Öncelikle dava açma süresi diğer dava açma sürelerinden farklı olarak yedi gün olarak belirlenmiş. Bu süreyi kaçıranlar hakkı kullanamıyor. Aslında bu sürenin diğer dava açma sürelerine göre kısa olduğu ve istikrar unsurunu bozduğu, aynı şekilde bu kısa sürenin adil yargılama hakkını da ihlal ettiği iddia edilerek Anayasa Mahkemesi'ne iptal süresini yedi günle sınırlayan hükmün iptali talebiyle dava açılmıştı. Ancak mahkeme, ödeme emrinin özellik ve nitelik itibarıyla diğer idari işlemlerden farklı olduğunu, kamu hizmetlerinin aksatılmadan yürütülebilmesi için kamu alacaklarının sürüncemede bırakılmaması gerektiğini, kamu yararının bunu gerektirdiğini belirterek talebi reddetmiş.
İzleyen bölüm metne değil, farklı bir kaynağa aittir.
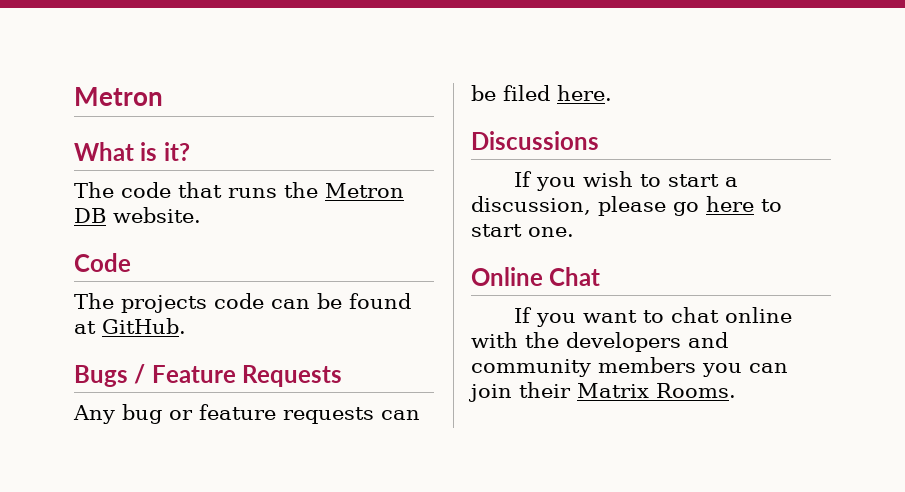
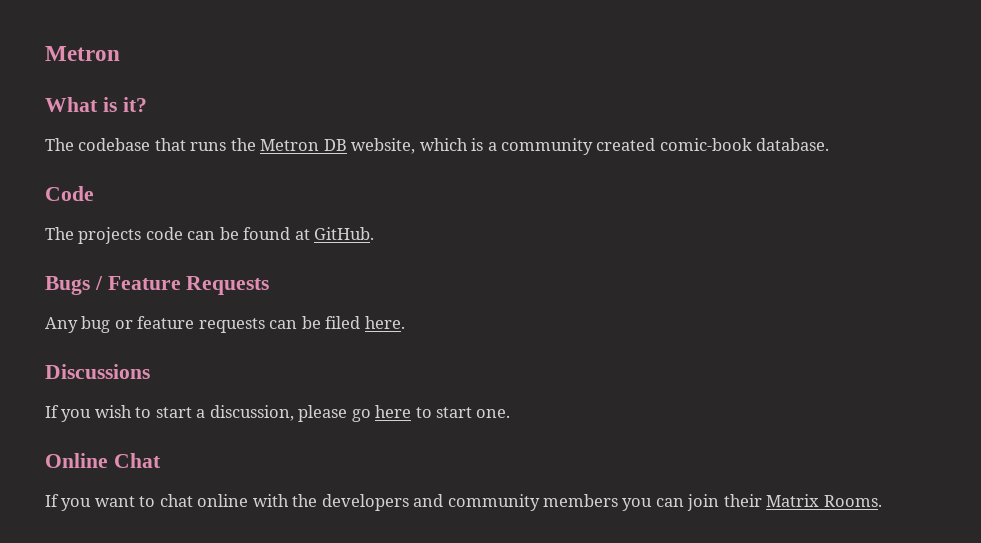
- The code that runs the Metron DB website.
+ The codebase that runs the Metron DB website, which is a community created comic-book database.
Aynı zamanda mahkeme yolunu tercih edecek olanların, açılan davanın tahsil işlemlerini durdurmayacağını bilmeleri gerekiyor. Yani dava açılmış olsa bile idare tahsil işlemlerini yürütmeye devam eder ve icabı halinde haciz işlemini başlatabilir. Bu yüzden dava dilekçesinde muhakkak yürütmenin durdurulması talep edilmeli. Davada haksız çıkılması yani borçlunun davayı kaybetmesi halinde haksız çıkma tazminatı ödeneceği de unutulmamalı. Amme Alacakları Kanunu'na göre itirazında tamamen veya kısmen haksız çıkan borçludan, hakkındaki itirazın reddolunduğu miktardaki amme alacağı yüzde 10 zamlı tahsil edilir. Bu tazminatın da vatandaşların haklarını aramalarını kısıtladığı iddiasıyla Anayasa Mahkemesi'nde müracaat edilmiş ve tazminatı düzenleyen maddenin iptal edilmesi istenmişti. Mahkeme tazminatın bu hakkı engellemediğini, açılan davaların mahkemelerde görülmesine engel olmadığını gerekçe göstererek bu talebi de reddetti ve haksız çıkma tazminatını Anayasa'ya uygun buldu. Bu arada borçlunun davayı kaybetmesi halinde yeni bir tebligata gerek kalmadan yedi gün içerisinde mal bildiriminde bulunulması şart.